Notice the structure of one group of clauses per precedence
level. Each level parses as far as it can, possibly involving several
subterms with operators of higher precedence. Examples:
%?- expression_ast([1,+,x,+,2], AST).
%@% Ast = add(add(num(1), var(x)), num(2)) ;
%@% No
%?- expression_ast([1,/,'(',1,+,2,^,x,')',+,x,*,y], AST).
%@% AST = add(div(num(1), add(num(1), pow(num(2), var(x)))),
%@% mul(var(x), var(y))) ;
%@% No
Notice also that + associates to the left, and ^ to the right:
%?- expression_ast([0,^,0,^,0], AST).
%@% AST = pow(num(0), pow(num(0), num(0))) ;
%@% No
<-><-><-><-><-><-><-><-><-><->
Instead of arithmetic expressions, let us now consider *regular*
expressions. We restrict ourselves to a simple subset of POSIX regular
expressions for this example. Using DCGs to build syntax trees from
the common string notation for regular expressions, we obtain:
regexp_ast(Rs, T) :- regexp(T, Rs, []).
regexp(R) --> regexp_conc(R0), regexp_r(R0, R).
regexp(empty) --> [].
regexp_r(R0, R) --> [0'|], regexp_conc(R1), regexp_r(or(R0, R1), R).
regexp_r(R, R) --> [].
regexp_conc(R) --> regexp_term(R0), regexp_conc_r(R0, R).
regexp_conc_r(R0, R) --> regexp_term(R1),
regexp_conc_r(concat(R0,R1), R).
regexp_conc_r(R, R) --> [].
regexp_term(R) --> regexp_factor(R0), regexp_term_r(R0, R).
regexp_term_r(R0, R) --> [0'*], regexp_term_r(times(R0), R).
regexp_term_r(R0, R) --> [0'?], regexp_term_r(optional(R0), R).
regexp_term_r(R0, R) --> [0'+], regexp_term_r(plus(R0), R).

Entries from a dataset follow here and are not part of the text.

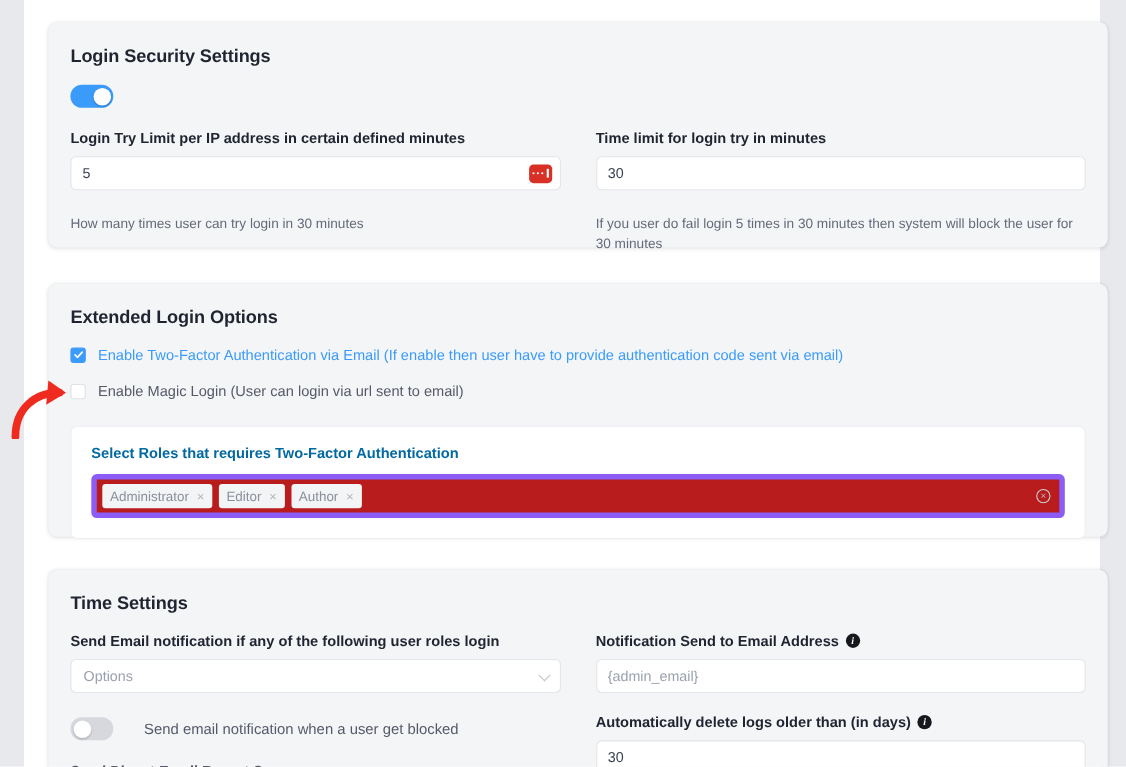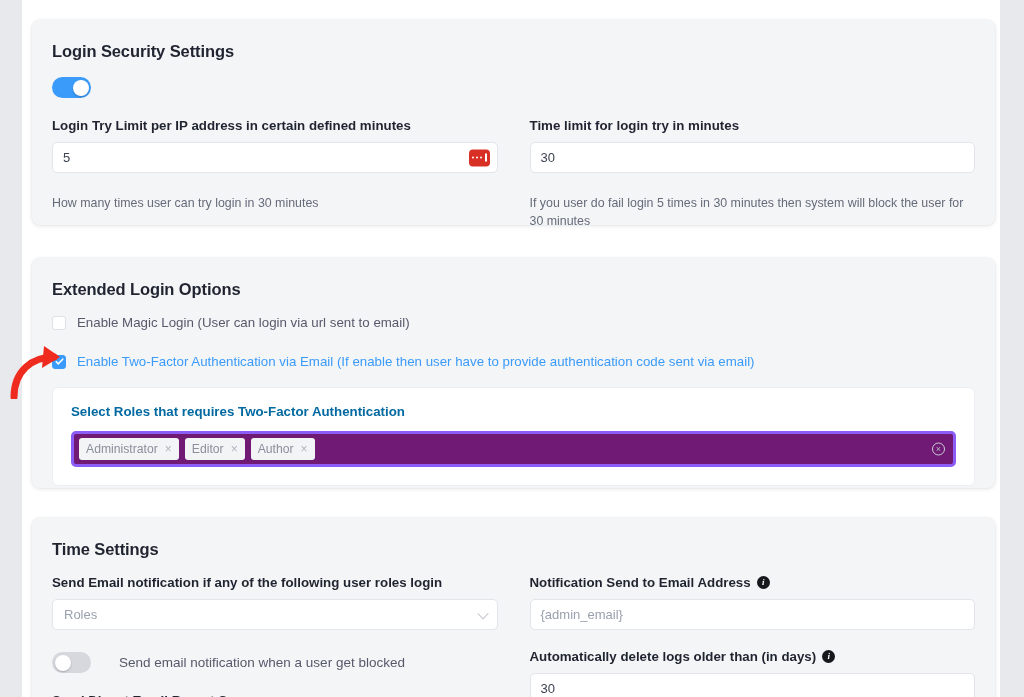"Login Security Settings" .card { left: 10px -> 22px }
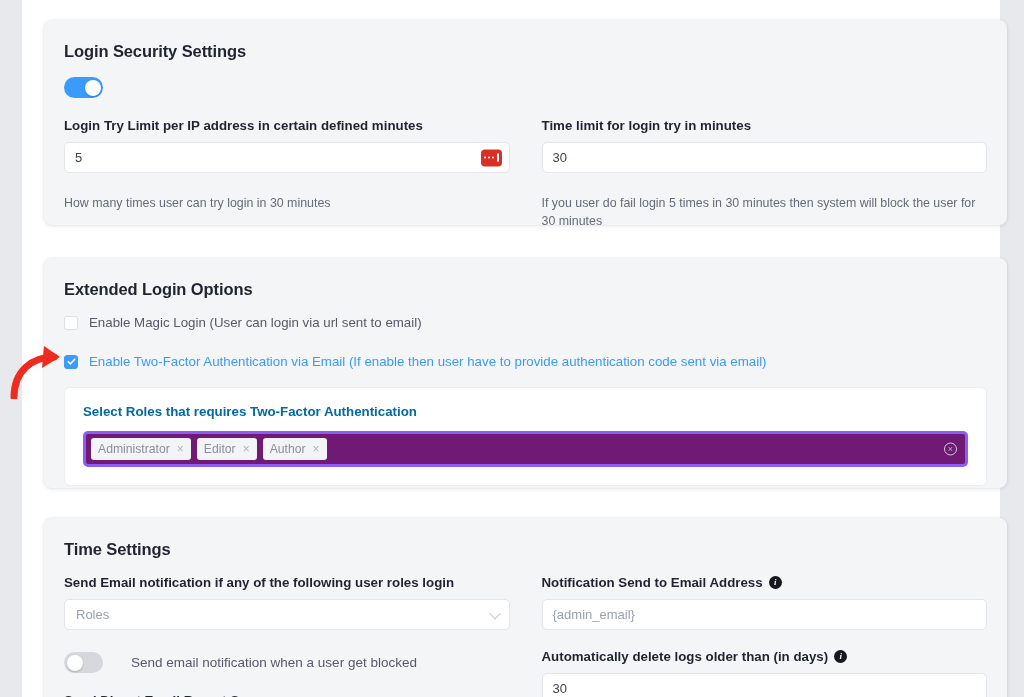"Enable Magic Login (User can" div.check-row { order: before "Enable Two-Factor Authentication via" -> after "Enable Two-Factor Authentication via" }
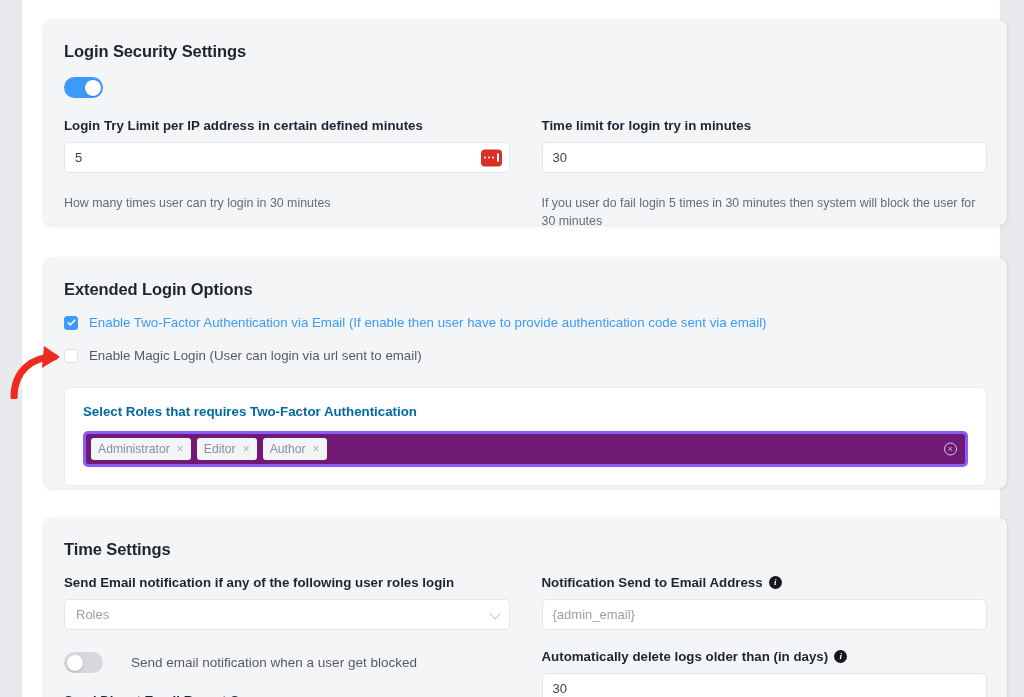"Administrator" .multiselect { background: #701a75 -> #b91c1c; border: 3px solid #8b5cf6 -> 5px solid #8b5cf6 }
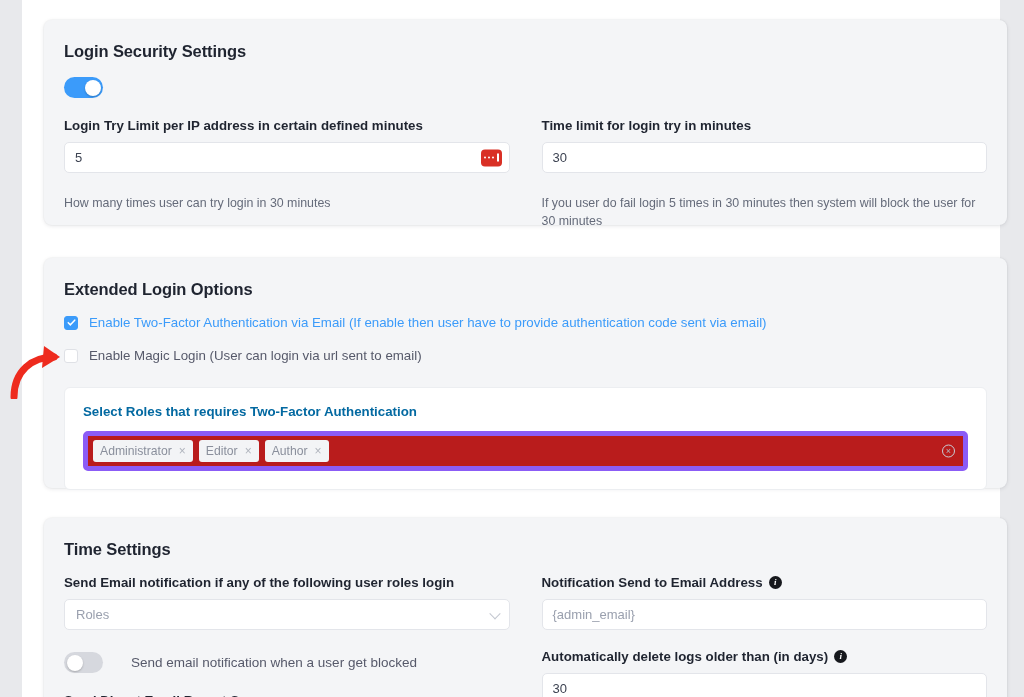"Roles" span { text: Roles -> Options }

regexp_term_r(R, R) --> [].
regexp_factor(literal(L)) --> [0'\\], [L0], {atom_codes(L, [L0])}.
regexp_factor(literal(L)) -->
[L0],
{ literal(L0), atom_codes(L, [L0]) }.
regexp_factor(R) --> [0'(], regexp(R), [0')].

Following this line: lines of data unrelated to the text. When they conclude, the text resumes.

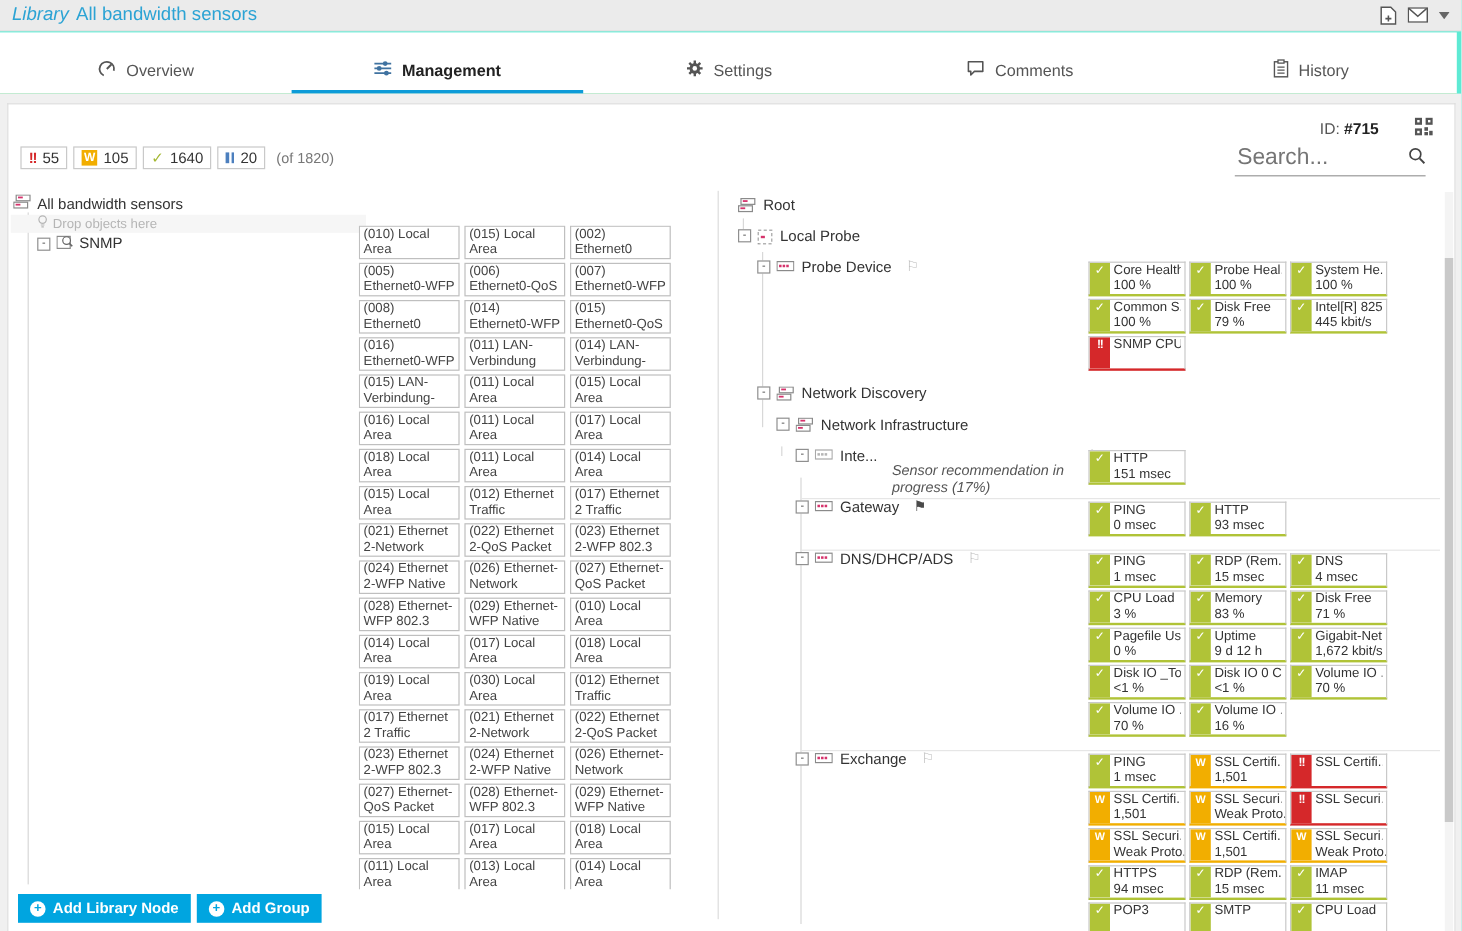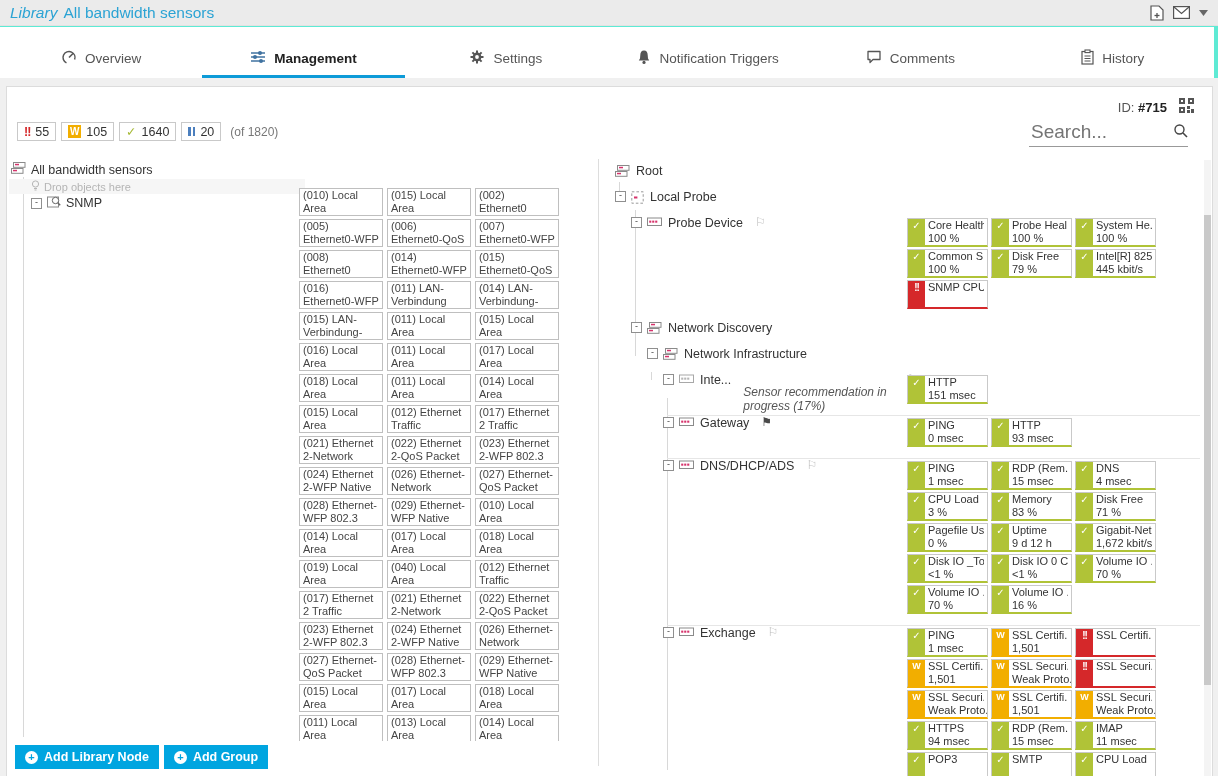"Notification Triggers" div.tab { html: <div> <span><svg> <path></path> <circle></circle> </svg></span> <span>Notification Triggers</span> </div> -> none }
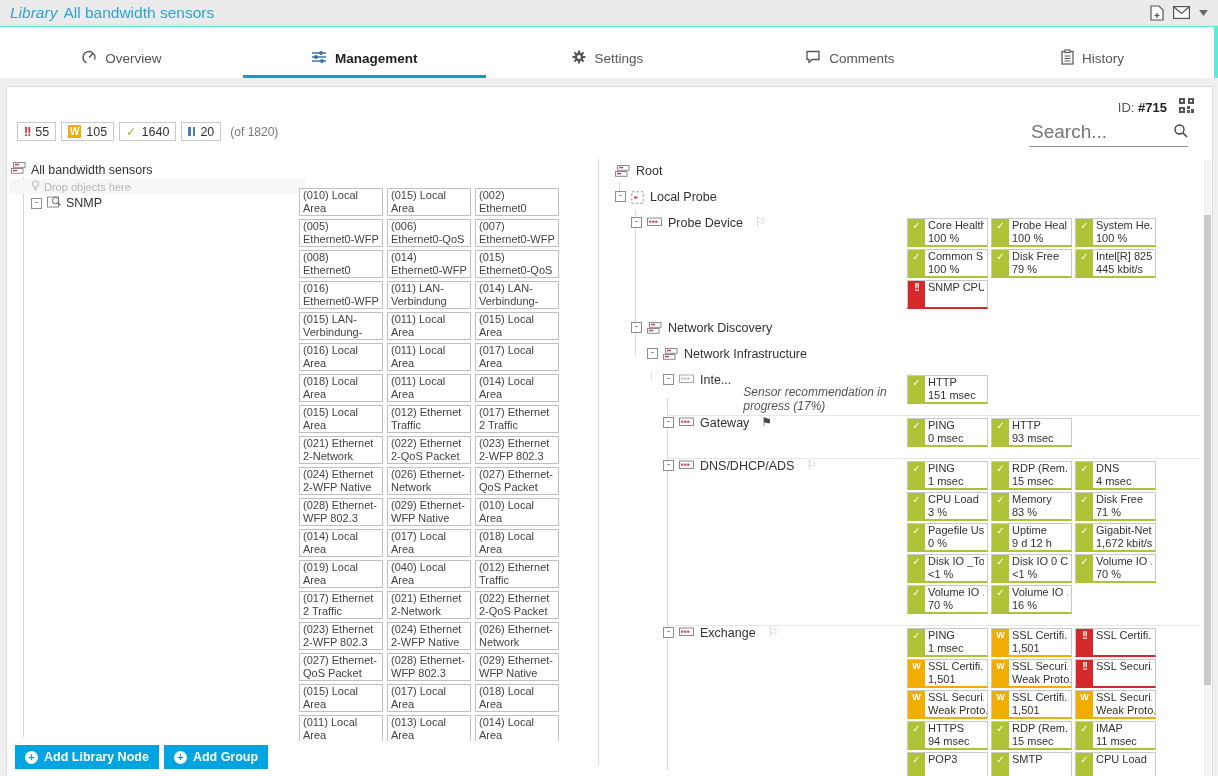"ID: #715" .idrow { gap: 12px -> 30px }
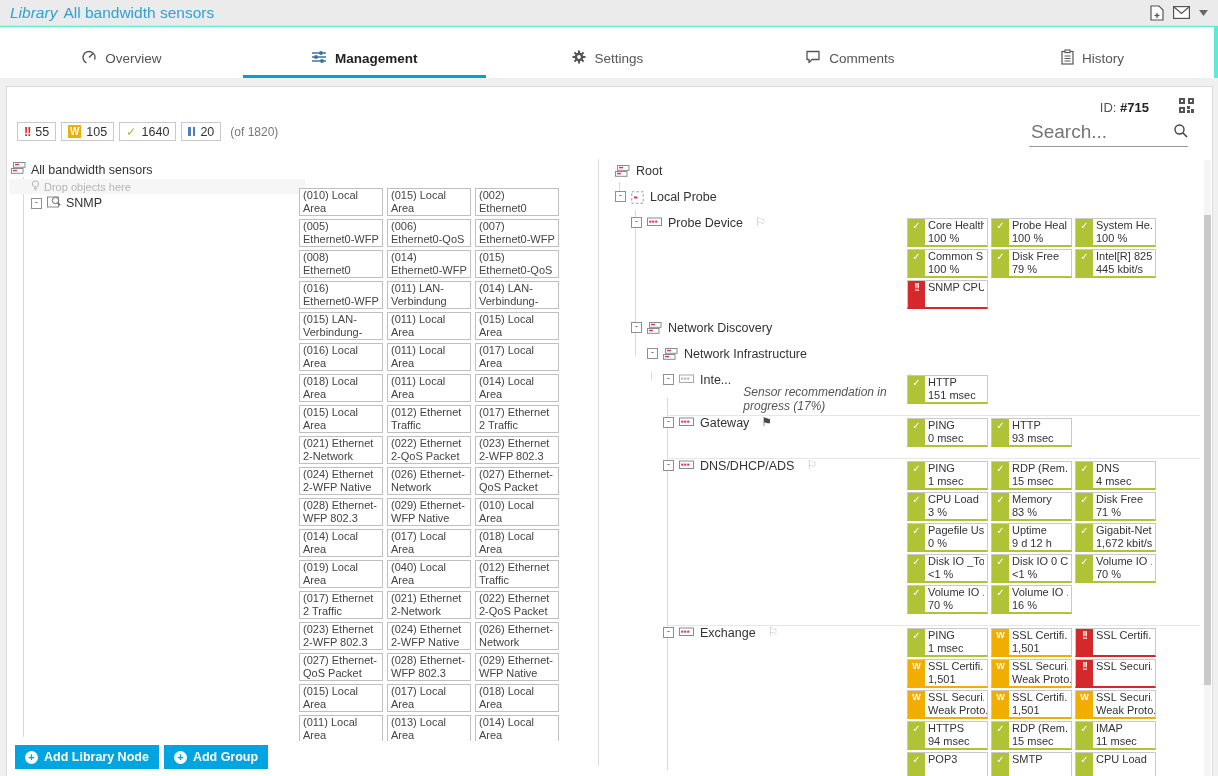"(040) Local Area" div.ltile { text: 040 -> 030 }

regexp_factor(LR) --> [0'[], literals_and_ranges(LR), [0']].
digit(D) :- between(0'0, 0'9, D).
lower(L) :- between(0'a, 0'z, L).
upper(U) :- between(0'A, 0'Z, U).
literal(L) :- digit(L) ; lower(L) ; upper(L).
literals_and_ranges([literal(L)|LRs]) -->
[L], { literal(L) }, literals_and_ranges(LRs).
literals_and_ranges([range(L1,L2)|LRs]) -->
[L1], { literal(L1) }, [0'-], [L2], { literal(L2) },
literals_and_ranges(LRs).
literals_and_ranges([]) --> [].
This grammar is a bit different: There's now only one (explicit)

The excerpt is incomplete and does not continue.